Task details = Starting with the line that contains "-12,7 +12,7 @@" and stopping after the line that contains "background:#14532d; border-radius:24px; display:flex;", copy the entries below exactly. Include nothing else.

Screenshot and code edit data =
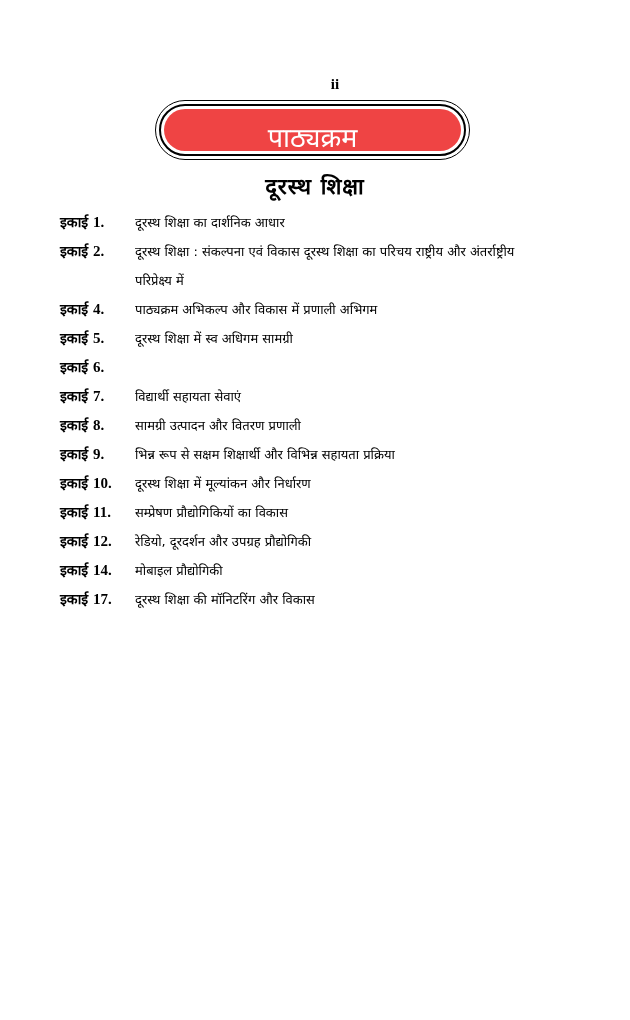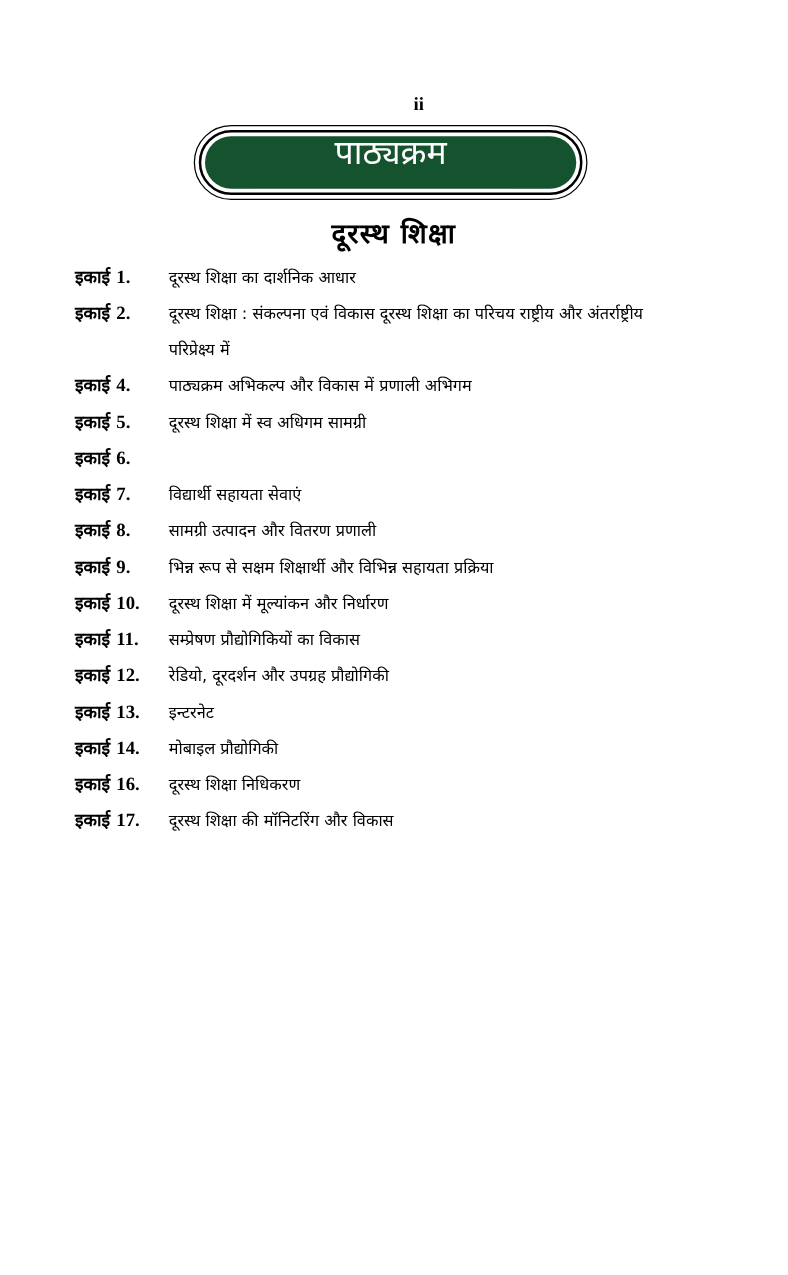--- a/index.html
+++ b/index.html
@@ -12,7 +12,7 @@
   .banner-mid { position:absolute; left:3px; top:3px; right:3px; bottom:3px;
                 border:2.5px solid #000; border-radius:28px; box-sizing:border-box; }
   .banner-inner { position:absolute; left:3px; top:3px; right:3px; bottom:3px;
-                  background:#14532d; border-radius:24px; display:flex; align-items:flex-start; justify-content:center; }
+                  background:#ef4444; border-radius:24px; display:flex; align-items:flex-end; justify-content:center; }
   .banner-title { color:#fff; font-size:27px; line-height:1; }
   .subject { position:absolute; top:170px; left:0; width:630px; text-align:center;
              font-size:22px; font-weight:bold; letter-spacing:1px; }

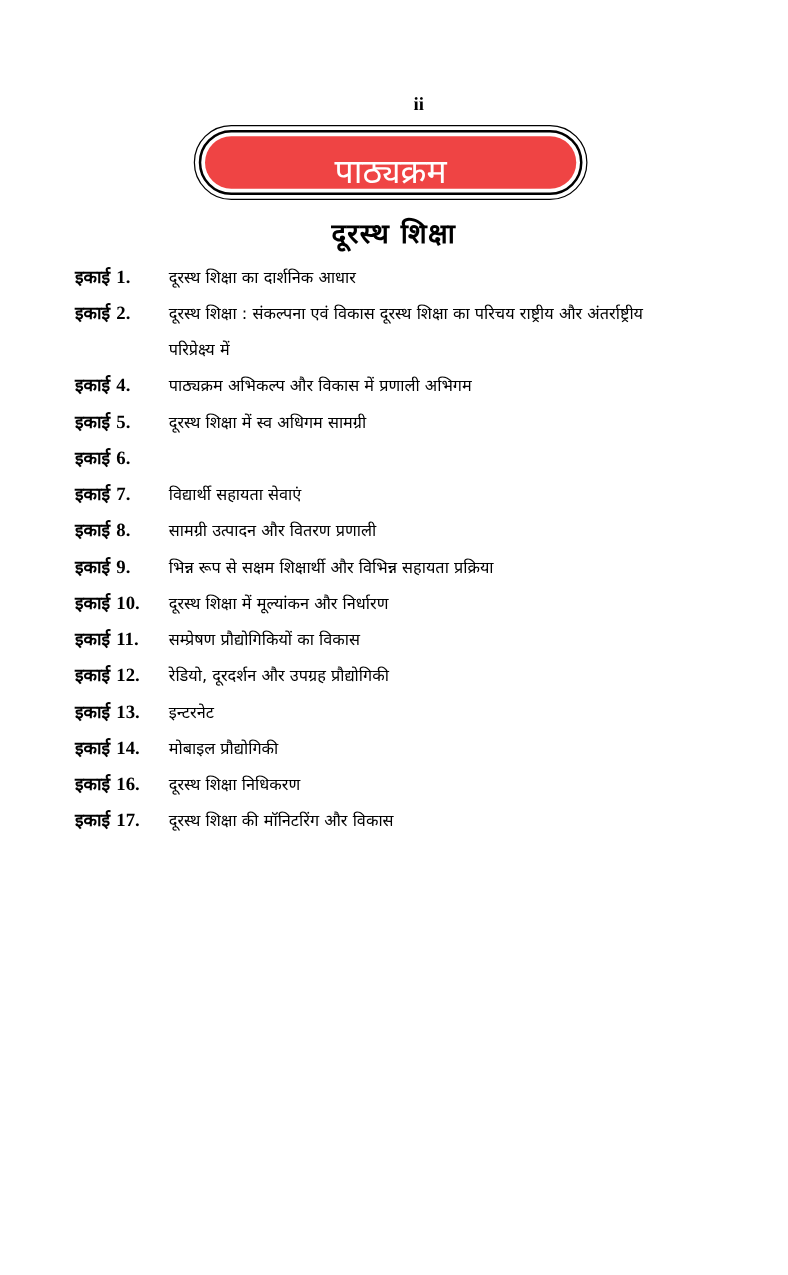--- a/index.html
+++ b/index.html
@@ -82,10 +82,6 @@
       <div class="unit-text">रेडियो, दूरदर्शन और उपग्रह प्रौद्योगिकी</div>
     </div>
   <div class="unit">
-      <div class="unit-label"><span>इकाई</span> <span class="num">13.</span></div>
-      <div class="unit-text">इन्टरनेट</div>
-    </div>
-  <div class="unit">
       <div class="unit-label"><span>इकाई</span> <span class="num">14.</span></div>
       <div class="unit-text">मोबाइल प्रौद्योगिकी</div>
     </div>

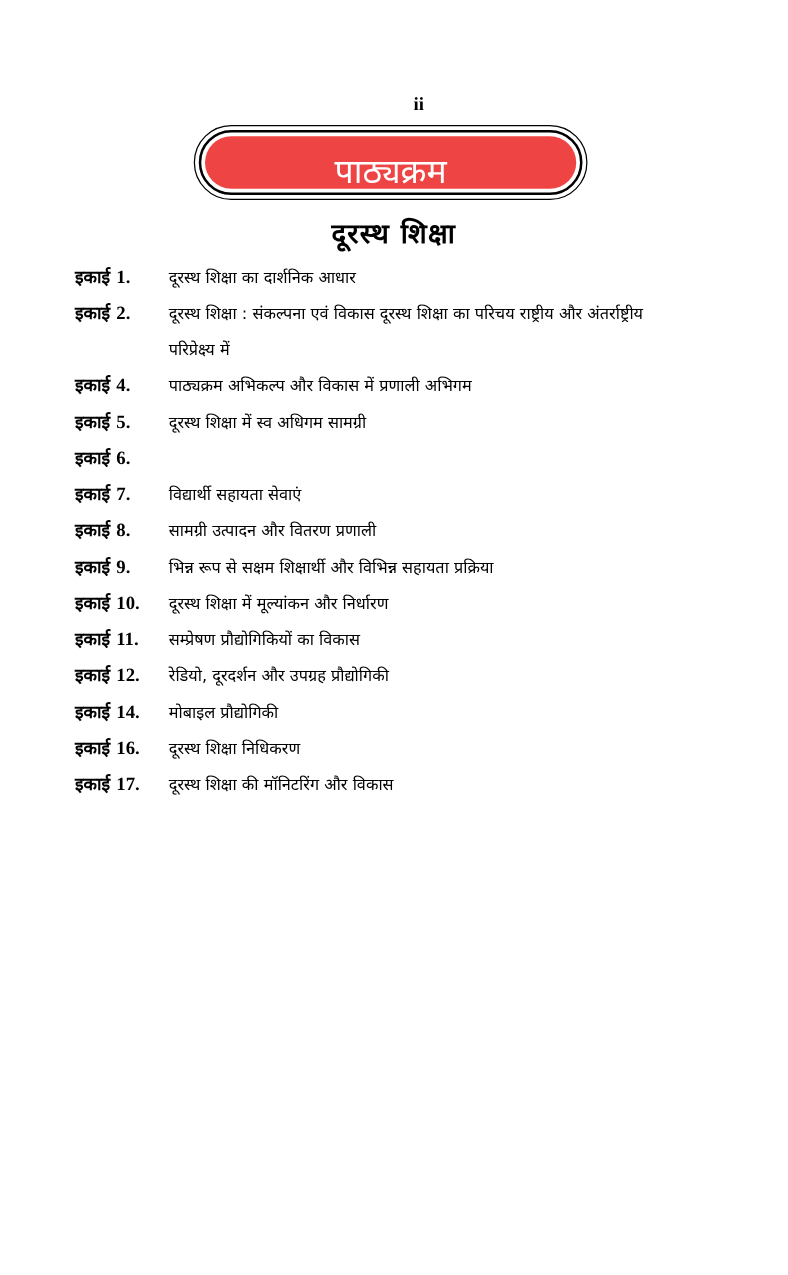--- a/index.html
+++ b/index.html
@@ -86,10 +86,6 @@
       <div class="unit-text">मोबाइल प्रौद्योगिकी</div>
     </div>
   <div class="unit">
-      <div class="unit-label"><span>इकाई</span> <span class="num">16.</span></div>
-      <div class="unit-text">दूरस्थ शिक्षा निधिकरण</div>
-    </div>
-  <div class="unit">
       <div class="unit-label"><span>इकाई</span> <span class="num">17.</span></div>
       <div class="unit-text">दूरस्थ शिक्षा की मॉनिटरिंग और विकास</div>
     </div>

Task output =
@@ -12,7 +12,7 @@
   .banner-mid { position:absolute; left:3px; top:3px; right:3px; bottom:3px;
                 border:2.5px solid #000; border-radius:28px; box-sizing:border-box; }
   .banner-inner { position:absolute; left:3px; top:3px; right:3px; bottom:3px;
-                  background:#14532d; border-radius:24px; display:flex; align-items:flex-start; justify-content:center; }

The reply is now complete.